» **Task directions**
What follows is a set of records. Retype them exactly, leaving out the pictures.

========================

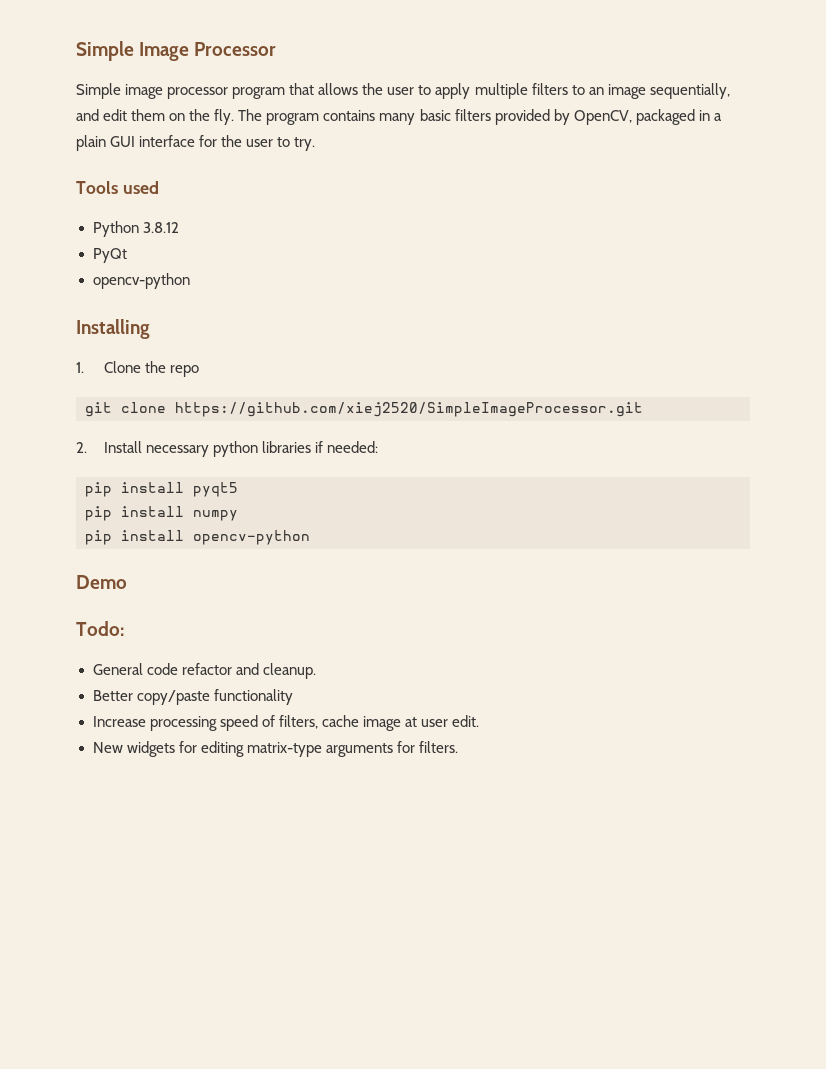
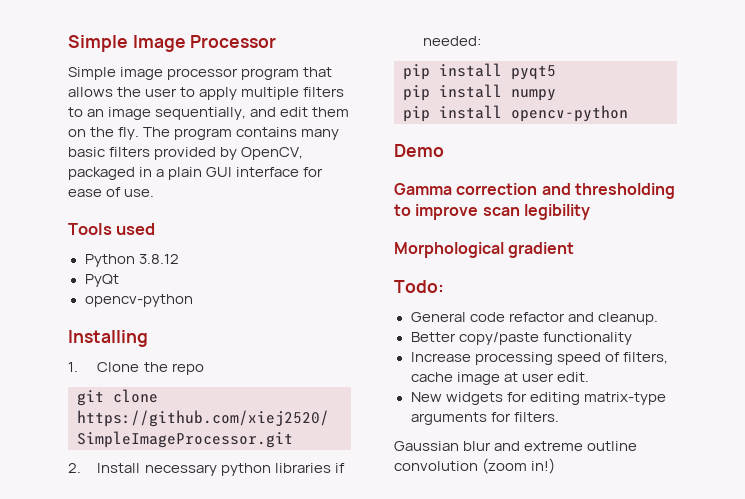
- The program contains many basic filters provided by OpenCV, packaged in a plain GUI interface for the user to try.
+ The program contains many basic filters provided by OpenCV, packaged in a plain GUI interface for ease of use.
+ Gamma correction and thresholding to improve scan legibility
+ Morphological gradient
+ Gaussian blur and extreme outline convolution (zoom in!)

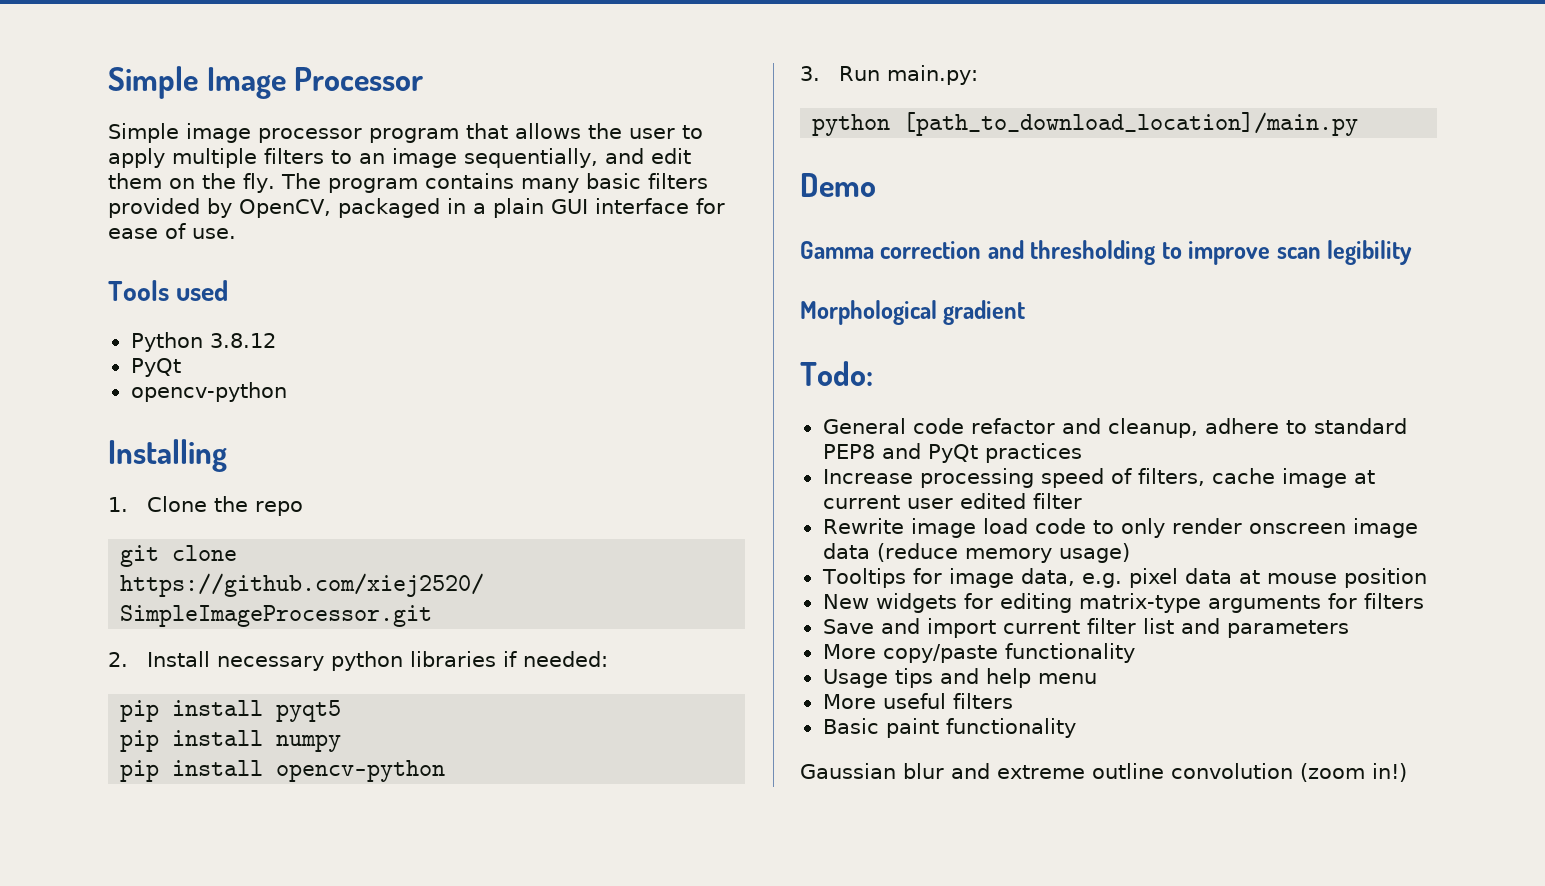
+ 3. Run main.py:
+ python [path_to_download_location]/main.py
- General code refactor and cleanup.
- Better copy/paste functionality
+ General code refactor and cleanup, adhere to standard PEP8 and PyQt practices
- Increase processing speed of filters, cache image at user edit.
+ Increase processing speed of filters, cache image at current user edited filter
+ Rewrite image load code to only render onscreen image data (reduce memory usage)
+ Tooltips for image data, e.g. pixel data at mouse position
- New widgets for editing matrix-type arguments for filters.
+ New widgets for editing matrix-type arguments for filters
+ Save and import current filter list and parameters
+ More copy/paste functionality
+ Usage tips and help menu
+ More useful filters
+ Basic paint functionality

========================

» **Response for this exercise**
- The program contains many basic filters provided by OpenCV, packaged in a plain GUI interface for the user to try.
+ The program contains many basic filters provided by OpenCV, packaged in a plain GUI interface for ease of use.
+ Gamma correction and thresholding to improve scan legibility
+ Morphological gradient
+ Gaussian blur and extreme outline convolution (zoom in!)

+ 3. Run main.py:
+ python [path_to_download_location]/main.py
- General code refactor and cleanup.
- Better copy/paste functionality
+ General code refactor and cleanup, adhere to standard PEP8 and PyQt practices
- Increase processing speed of filters, cache image at user edit.
+ Increase processing speed of filters, cache image at current user edited filter
+ Rewrite image load code to only render onscreen image data (reduce memory usage)
+ Tooltips for image data, e.g. pixel data at mouse position
- New widgets for editing matrix-type arguments for filters.
+ New widgets for editing matrix-type arguments for filters
+ Save and import current filter list and parameters
+ More copy/paste functionality
+ Usage tips and help menu
+ More useful filters
+ Basic paint functionality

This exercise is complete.